Brown acknowledged that his approach to his music was a little conservative. He was never as innovative as many of the other great band leaders of the era, nor did he feature his own playing in a solo role in the band. He preferred to cultivate a clean, disciplined ensemble sound, rather than build his band around virtuoso players. Their skillful, lightly swinging arrangements, whether his own or the work of arrangers like Ben Homer, Frank Comstock, or Skip Martin, were carefully tailored for dancers, and always had a strong commercial appeal.

The band varied in size at times, but always retained the classic section structure of the jazz big band. Among the many musicians who passed through the group were saxophonists Matt Uttel, Lou Ciotto and Abe Most, trumpeters Don Rader, Bud Madison and Don Fagerquist, and trombonists Si Zentner, Andy Martin, and Ray Sims.

The trombone section also featured two of his brothers, Warren Brown and Clyde ‘Stumpy’ Brown, the latter for over 50 years.

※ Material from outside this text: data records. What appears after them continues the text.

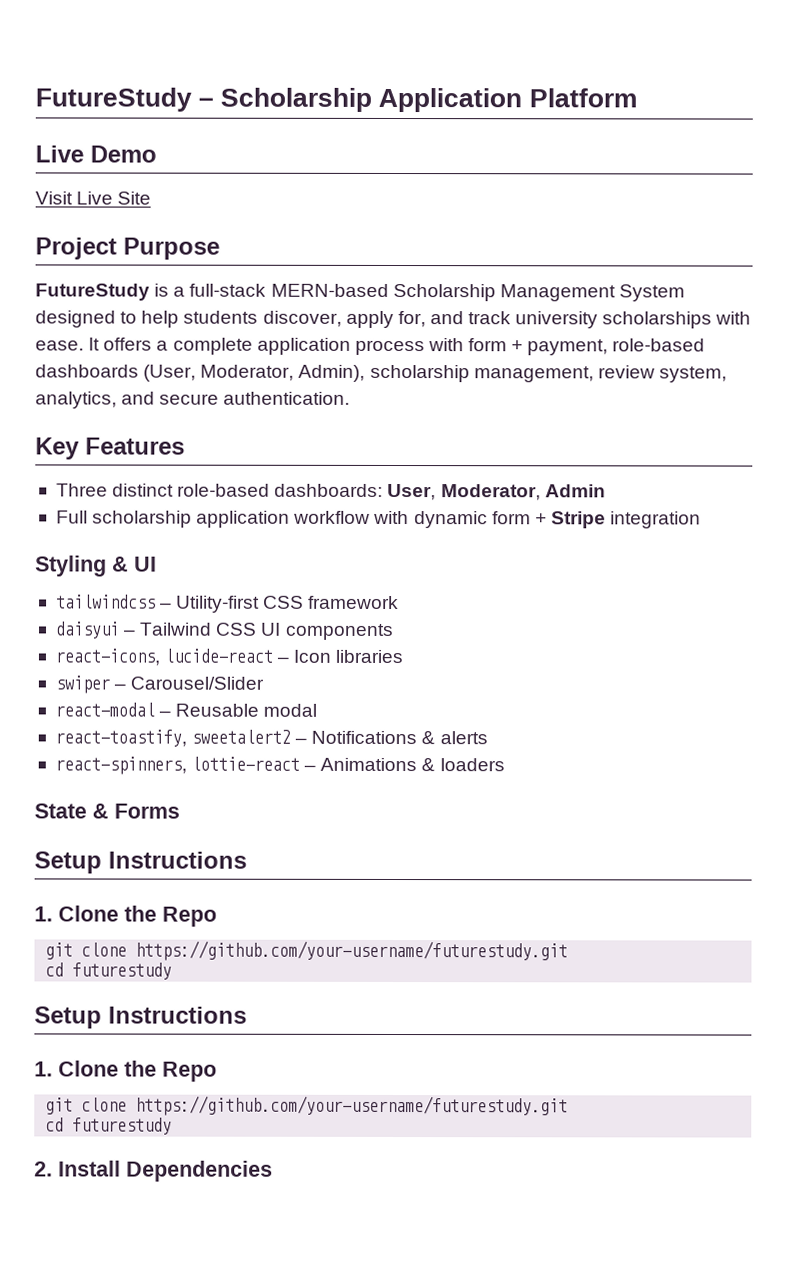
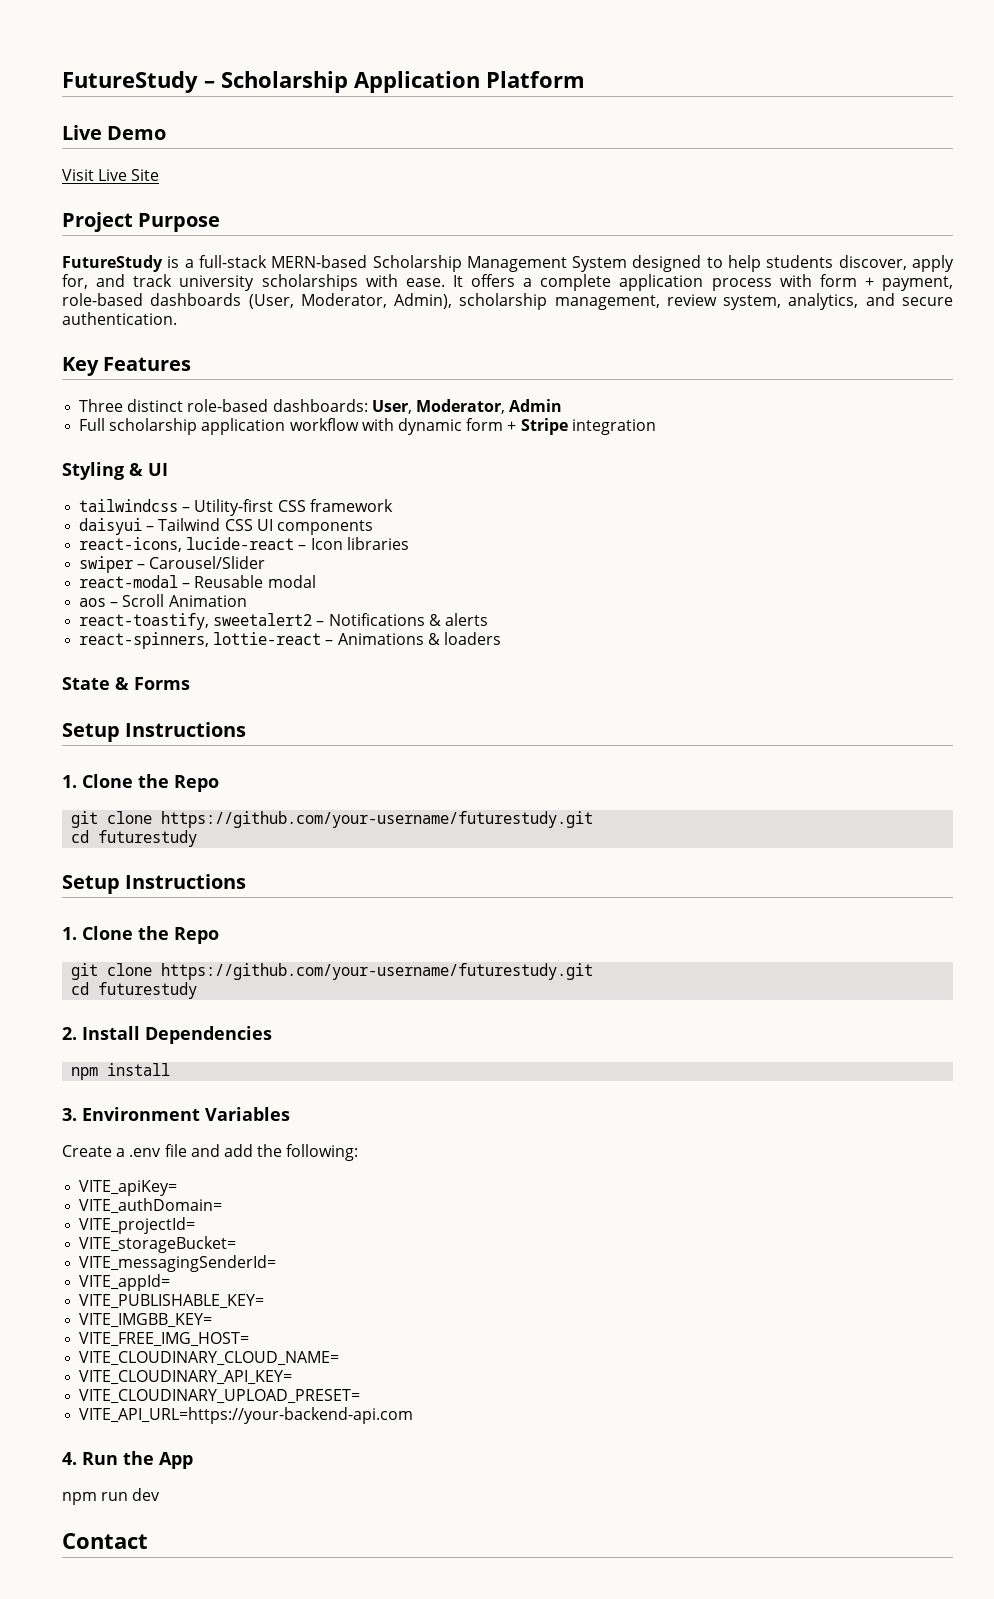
+ aos – Scroll Animation
+ npm install
+ 3. Environment Variables
+ Create a .env file and add the following:
+ VITE_apiKey=
+ VITE_authDomain=
+ VITE_projectId=
+ VITE_storageBucket=
+ VITE_messagingSenderId=
+ VITE_appId=
+ VITE_PUBLISHABLE_KEY=
+ VITE_IMGBB_KEY=
+ VITE_FREE_IMG_HOST=
+ VITE_CLOUDINARY_CLOUD_NAME=
+ VITE_CLOUDINARY_API_KEY=
+ VITE_CLOUDINARY_UPLOAD_PRESET=
+ VITE_API_URL=https://your-backend-api.com
+ 4. Run the App
+ npm run dev
+ Contact

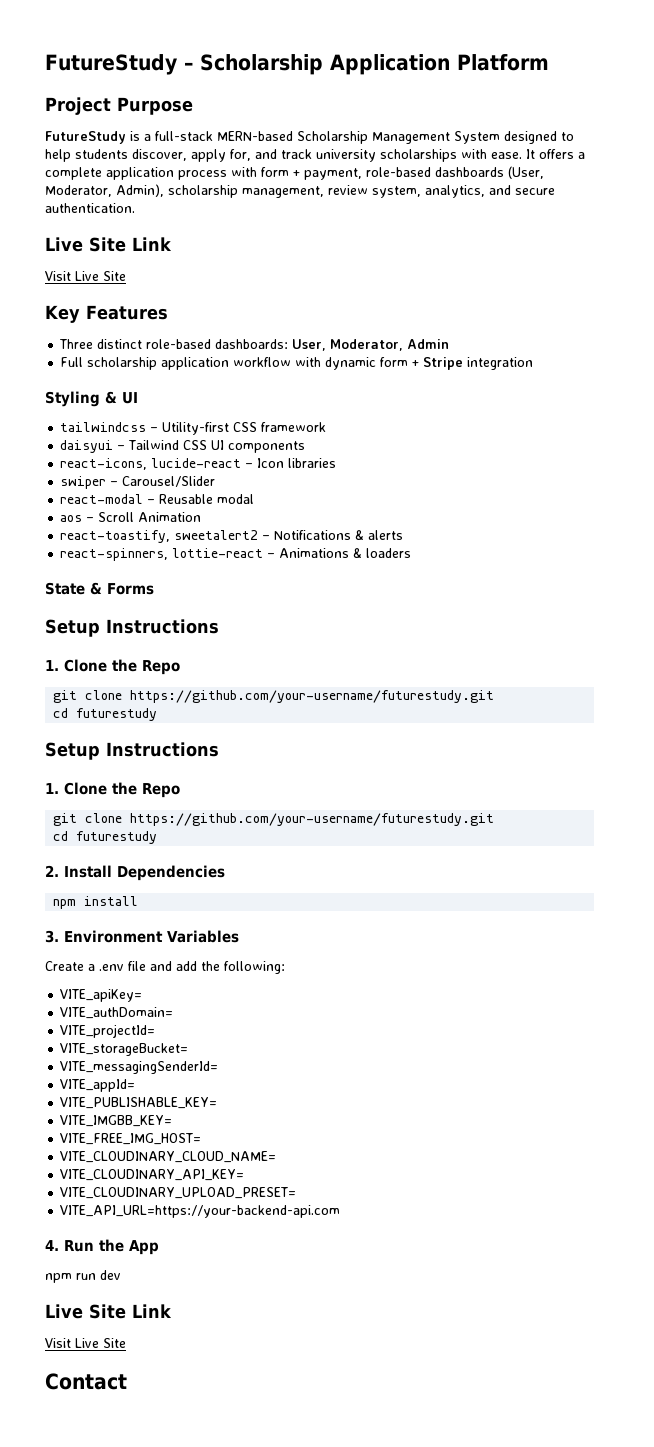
- Live Demo
- Visit Live Site
  It offers a complete application process with form + payment, role-based dashboards (User, Moderator, Admin), scholarship management, review system, analytics, and secure authentication.
+ Live Site Link
+ Visit Live Site
  npm run dev
+ Live Site Link
+ Visit Live Site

The band remained an attraction for six decades, and is still active, although Brown limited his appearances in recent years, often leaving the job of directing the band to his son, Les Brown, Jr.

In addition to Bob Hope, he worked with a number of famous radio and television personalities over the years, including the late Steve Allen, and a lengthy run on The Dean Martin Show, an association which lasted from 1965 to 1974. The band played at the opening of the first Disneyland theme park in 1955, and performed at inauguration galas for two Presidents, Richard M. Nixon and Ronald Reagan. The band also entertained Queen Elizabeth II, at a ball arranged by Frank Sinatra.

He was the first president of the Los Angeles chapter of the National Academy of Recording Arts and Sciences, and is said to have been responsible for persuading starts like Bob Hope, Bing Crosby and Frank Sinatra to lend their influential support to the nascent Grammy Award ceremonies.

Les Brown died from lung cancer at his home in Los Angeles. He is survived by his wife, Evelyn; their son, Les, Jr.; and their daughter, Denise.